While the masked autoencoding objective has been proposed a long time ago, it became prominent thanks to BERT. BERT is a language model that has been pre-trained on abundant unlabeled data from the web. During pre-training, the BERT model takes a sentence and masks some words. By masking words, BERT's objective is to predict the masked words as shown in Fig. 1.
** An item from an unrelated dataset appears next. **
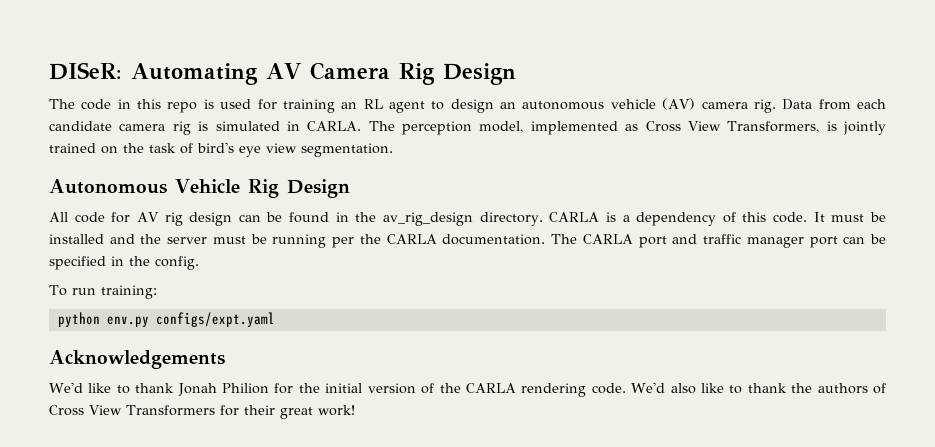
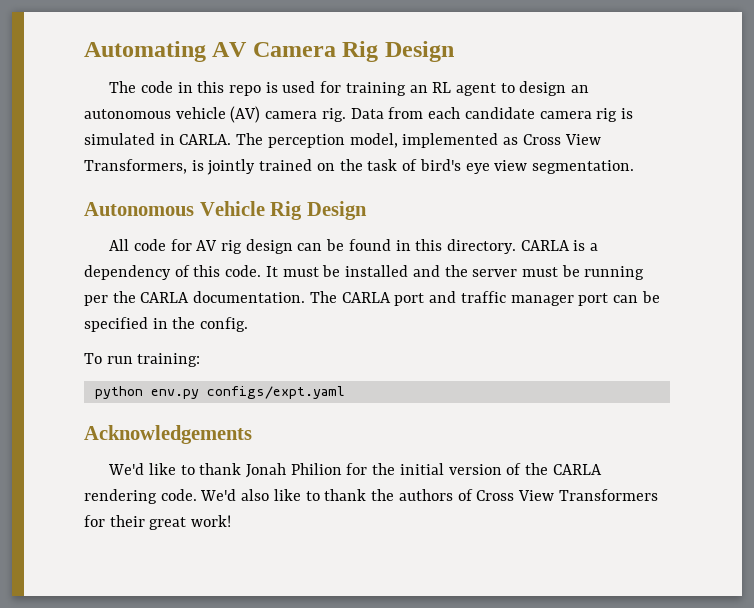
- DISeR: Automating AV Camera Rig Design
+ Automating AV Camera Rig Design
- All code for AV rig design can be found in the av_rig_design directory.
+ All code for AV rig design can be found in this directory.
BERT has been a success in natural language processing (NLP) as it eliminates the cost required to collect and annotate labeled datasets. Despite its success in NLP, replicating BERT for vision applications has been a challenge for the following three reasons:
- The architecture gap between vision and NLP: while Transformers dominate NLP applications, CNNs used to dominate vision applications. Transformers’ blocks make it easier to mask an input unit (e.g., a set of random words). In contrast, CNNs process overlapping patches in images. This makes it unnatural to mask an input unit (e.g., a set of random pixels/patches).
- The density difference between pixels and words: a single word — without context — delivers valuable information, while a single image pixel — without context — delivers nothing. To predict a masked word, a sophisticated language understanding is required. In contrast, it is trivial to predict a masked pixel from neighboring patches with little high-level understanding of parts, objects, and scenes.
- Predicting words is technically trivial (e.g., using an MLP), but predicting pixels is computationally expensive — there are many pixels per image. Besides its computational complexity, predicting pixel values makes little sense! For instance, if the predicted image is shifted left or right by one pixel, the model would suffer a high loss despite getting the image semantics correctly. Also, if the model predicts the image semantics correctly but with wrong pixel values (a green apple instead of a yellow apple), the model would suffer a high loss unfairly.
To tackle these three challenges, the paper
- Uses a ViT model— a Transformer-based model — which has been gaining momentum in vision.
- Masks a high portion of random patches. This reduces redundancy and creates a challenging self-supervisory task that requires a holistic understanding beyond low-level image statistics.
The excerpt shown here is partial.